Each is tied to the other by the actions of ATP and cellular CP levels. When a bodybuilder does a heavy set, intracellular ATP levels decrease. (Remember, muscle contractions depend on available ATP) As the work-out continues, ATP is further depleted. Another adaptive response to training is the up-regulation of androgen receptors. Simply stated, for several hours after training, your muscle cells have more androgen receptors than they did before training. This allows a greater amount of androgens, (whether naturally produced endogenously, or provided from exogenous sources such as steroids and prohormones) to enter the cell and signal anabolism. Unfortunately due to depleted ATP levels, the cell lacks the “energy” to do its thing. This results in low anabolism, or at least much less than would occur with higher ATP stores.
This in part explains why Methyltestosterone and Oxandrolone made any reported AAS cycle much more effective. Methyltestosterone increases 3-guanidinopropionate and Oxandrolone increases CP synthesis. Another example is GH and IGF-1. When GH finds a GH receptor-site on a muscle cell, it triggers IGF-1 release within the cell (or from the liver if the GH activates IGF-1 production there) and a high level of anabolism results. But not if ATP/CP levels are low. This is one of the reasons why, during dieting, it is difficult to increase muscle anabolism. GH works anabolically, only with high calories because high calories increase ATP production, and anabolism depends on ATP for an energy source. Anabolism is hard work.
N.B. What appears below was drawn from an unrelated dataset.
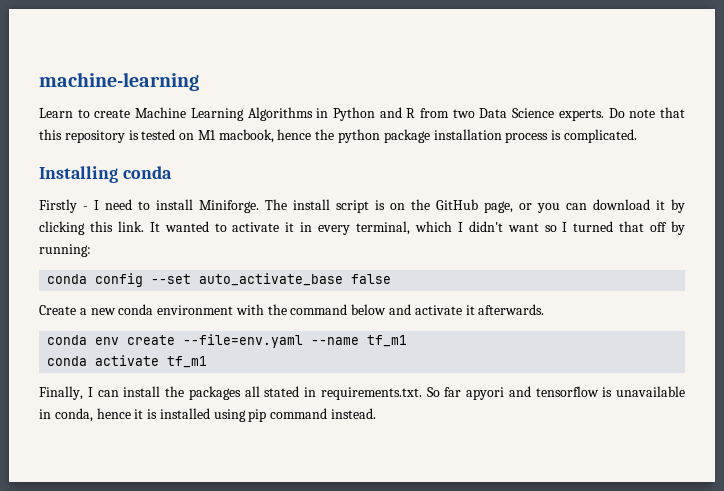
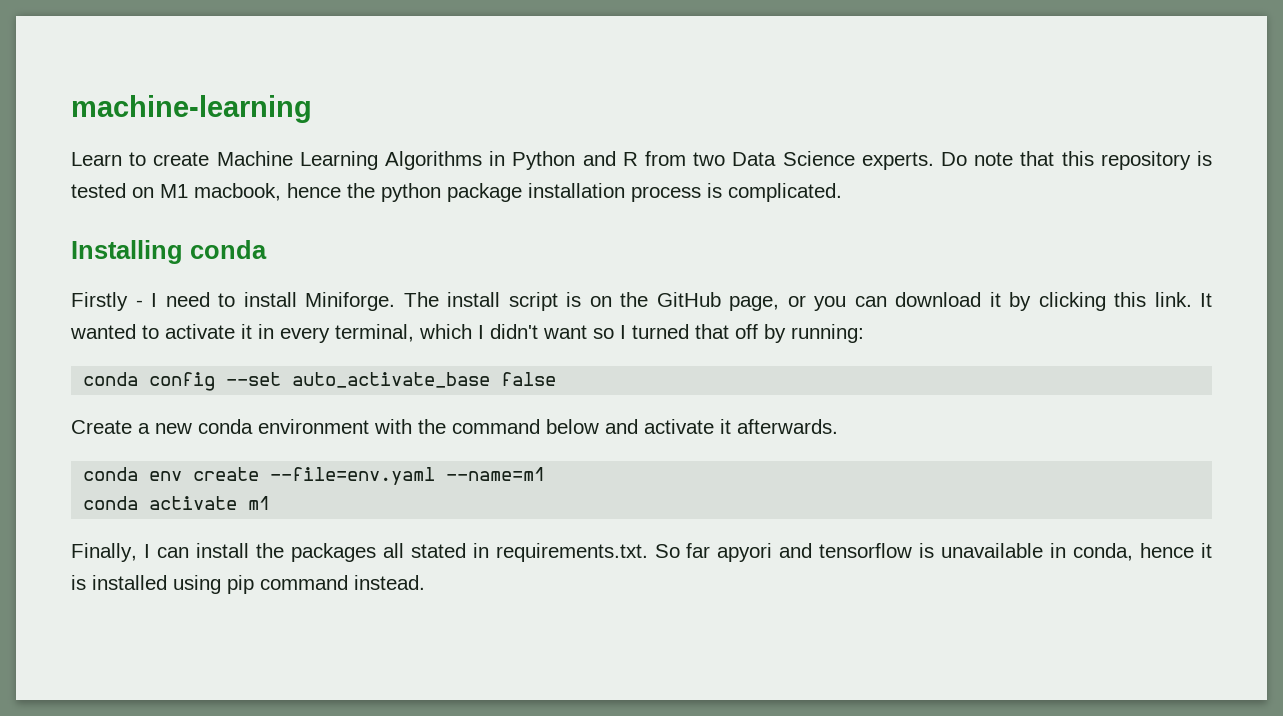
- conda env create --file=env.yaml --name tf_m1
+ conda env create --file=env.yaml --name=m1
- conda activate tf_m1
+ conda activate m1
Again, this is why most anabolic/androgenic steroids work only in an environment of high calories. Every muscle fiber contains satellite-cells just waiting to join the fibers so the fibers can grow thicker and stronger. More cells, more fibers and thicker fibers, means more cell/fibers to grow. Creatine Monohydrate is an exogenous source of CP which increases ATP production. I have noted that dieting bodybuilders not using Creatine lose bodyweight more quickly. Yet they also lose much more lean muscle mass as well. Those who used a T-3 thyroid hormone also had higher creatine stores, and those using Creatine supplementation with T-3 had the highest creatine stores. I have also noted that those using a fast acting glycemic carb, whey protein, creatine drink only after training and during diet phases lost more bodyfat yet actually gained lean muscle mass. Those who used the mixture of whey, Creatine, D-Pinitol, Triacana, Ephedrine, and Maltodextrin, looked much harder and fuller. So what do you think of Creatine now? There are several good creatine forms such as effervescent and those providing transporters and Insulin mimickers. But this is a book about hormones.